• [Problem to solve]: Reading the listing that follows, count the lines where "stokke" appears, and answer with only that count.

• [Given records]:
□ □ □ □ □

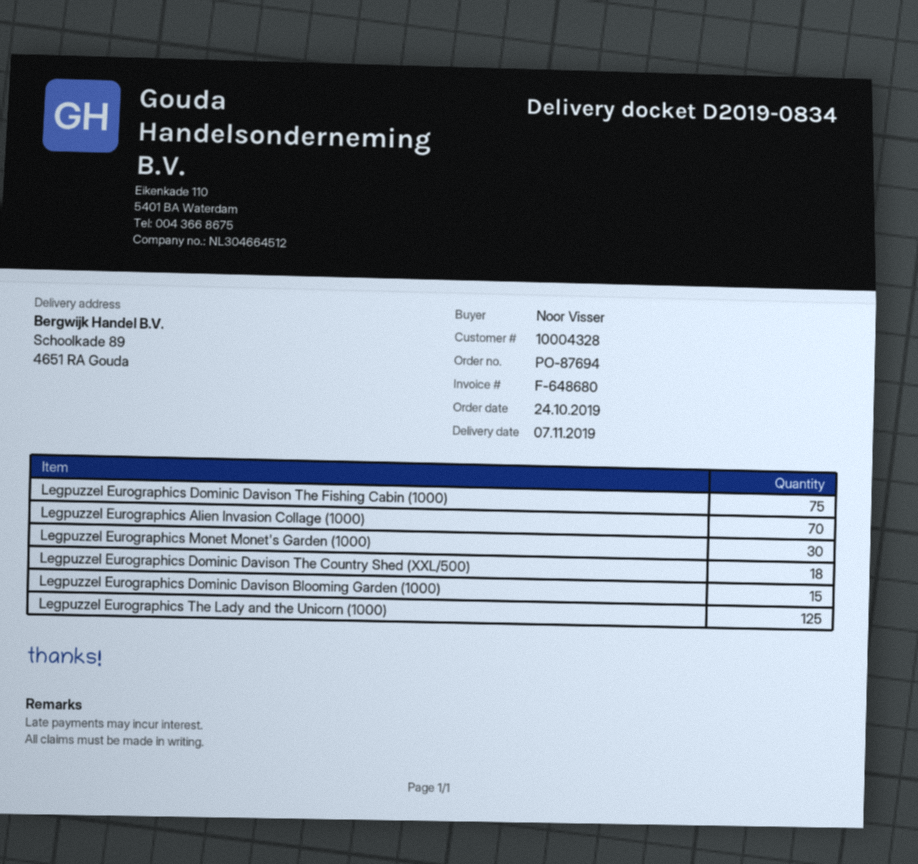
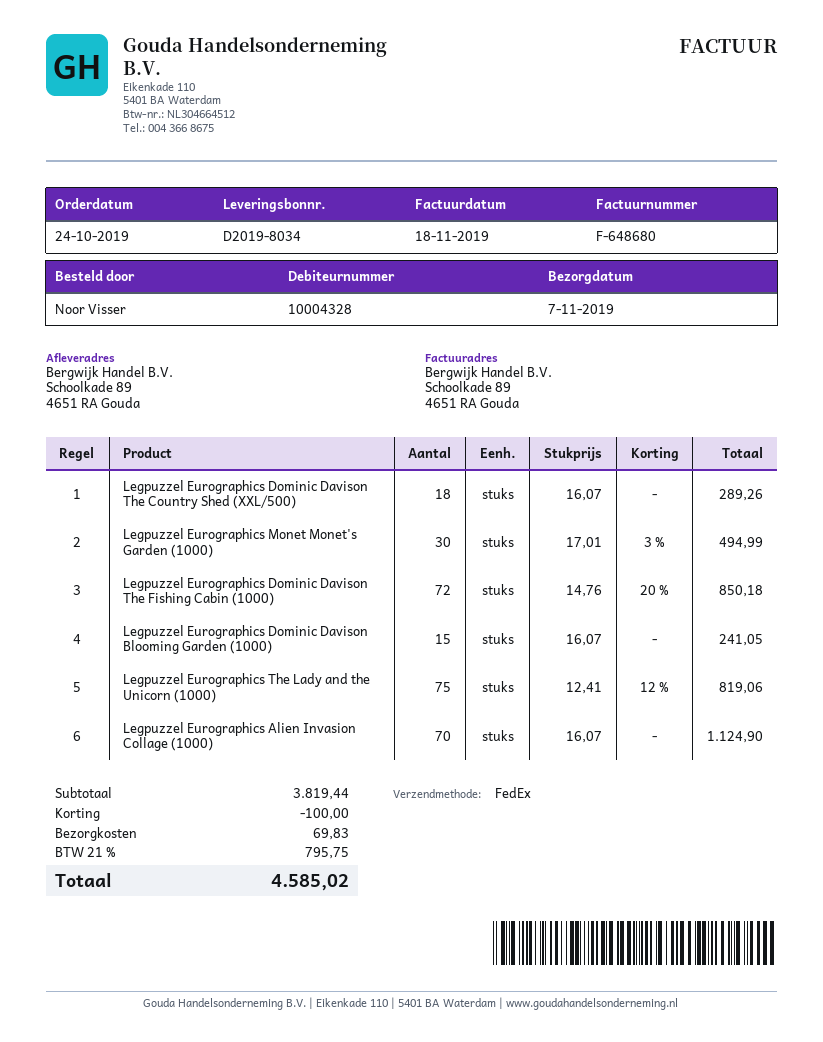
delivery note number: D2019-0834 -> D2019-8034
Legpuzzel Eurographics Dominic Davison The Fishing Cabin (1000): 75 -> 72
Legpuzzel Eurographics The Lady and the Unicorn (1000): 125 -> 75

□ □ □ □ □

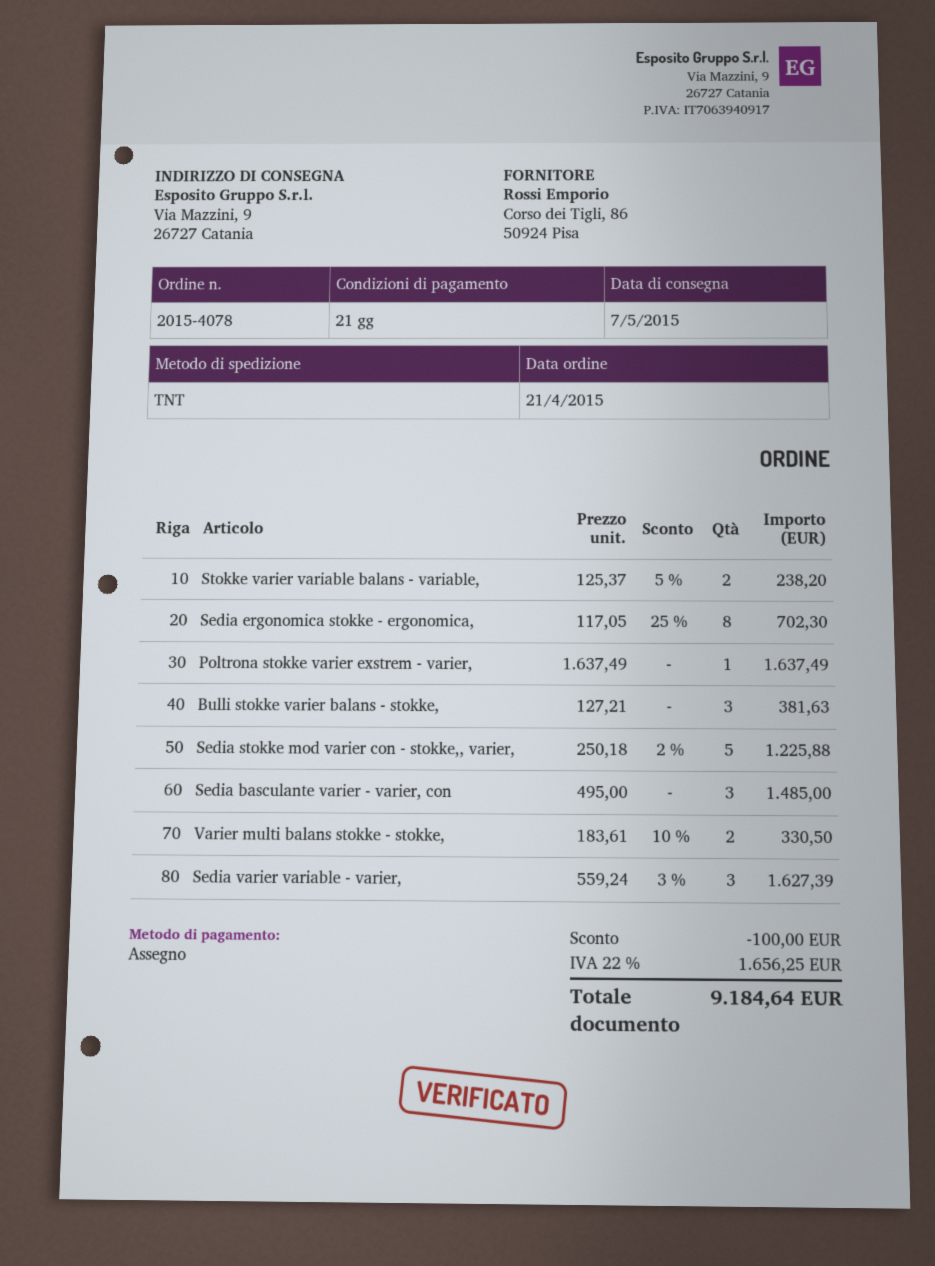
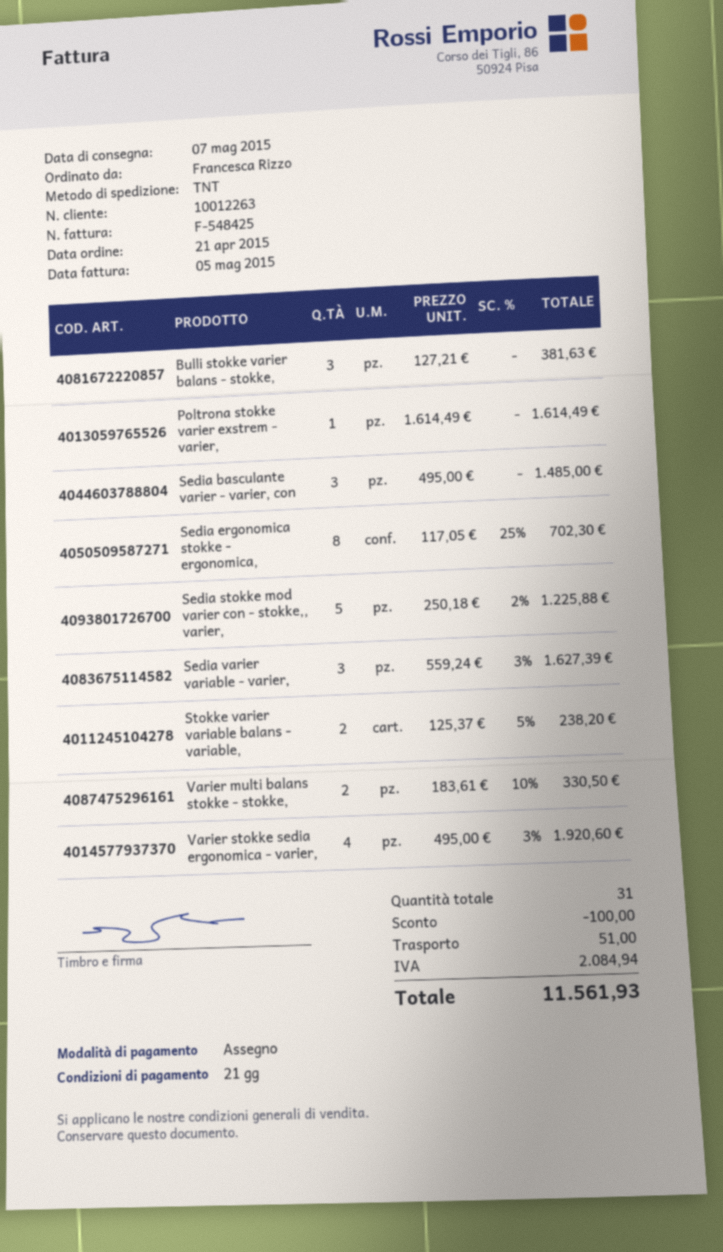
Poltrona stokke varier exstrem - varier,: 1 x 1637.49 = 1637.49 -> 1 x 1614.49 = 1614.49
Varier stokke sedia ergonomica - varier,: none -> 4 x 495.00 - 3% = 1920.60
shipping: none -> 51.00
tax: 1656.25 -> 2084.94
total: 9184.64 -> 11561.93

□ □ □ □ □

• [Answer section]: 2